L’arrivée devait se faire par un portail maritime ouvrant directement sur le Mellah. Une entrée noble, presque cérémonielle, qui aurait permis aux visiteurs de pénétrer dans le cœur battant de la cité par la plus belle des portes : celle de son passé. Une immersion douce et solennelle, digne des Mille et Une Nuits, où chaque vague aurait murmuré un fragment de l’histoire millénaire d’El Jadida.
À quai, des calèches étaient censées prendre le relais, aprés une visite guidée de la cité portugaise. Elles devaient guider les visiteurs à travers un circuit finement pensé, épousant les ruelles, révélant les trésors cachés, racontant les pierres, les silences et les souvenirs. Un parcours conçu non seulement pour montrer la ville, mais pour la faire aimer. Pour créer ce lien rare entre un lieu et ceux qui le découvrent.
Mais ce yacht n’a jamais quitté le port.
Il est resté prisonnier des dossiers, des réunions stériles et des promesses sans lendemain. Un projet de plus, soigneusement rangé dans les tiroirs d’une administration experte en immobilisme et en occasions manquées.
Car entre la théorie et la pratique, il y a un monde.
Et dans notre monde à nous, les idées voyagent vite, mais les décisions restent à quai. Les visions s’écrivent à l’encre élégante, mais se diluent dès qu’il faut du courage, de la volonté et un minimum de sens des responsabilités.

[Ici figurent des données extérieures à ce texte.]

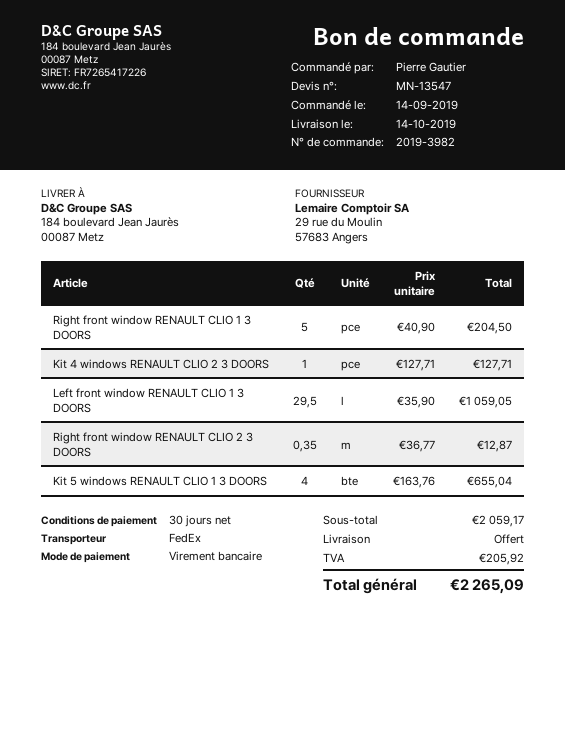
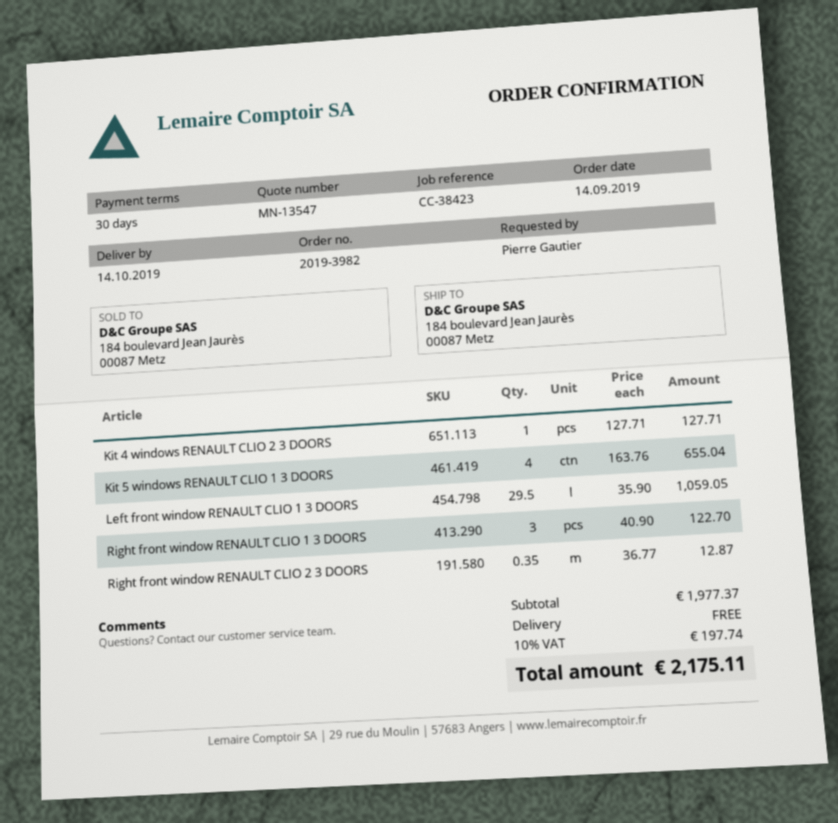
Right front window RENAULT CLIO 1 3 DOORS: 5 x 40.90 = 204.50 -> 3 x 40.90 = 122.70
subtotal: 2059.17 -> 1977.37
tax: 205.92 -> 197.74
total: 2265.09 -> 2175.11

El Jadida ne manque pas de projets. Elle manque d’hommes de poigne.
Elle manque de capitaines capables d’assumer la barre jusqu’au bout, au lieu de la lâcher au premier vent contraire. Trop de bras cassés se succèdent aux commandes, excellents pour inaugurer des intentions, incapables de mener le moindre projet à bon port.
Ainsi va la ville, riche de son histoire, pauvre de sa gestion.
Condamnée à contempler ce qu’elle aurait pu être, à rêver de yachts fantômes et de calèches imaginaires, pendant que son potentiel, lui, s’érode lentement comme ses remparts face à la mer.
Un jour peut-être, le yacht prendra enfin la mer.
Mais encore faudra-t-il trouver quelqu’un qui sache lire une carte, affronter les courants… et surtout, avoir le courage d’aller jusqu’au bout du voyage.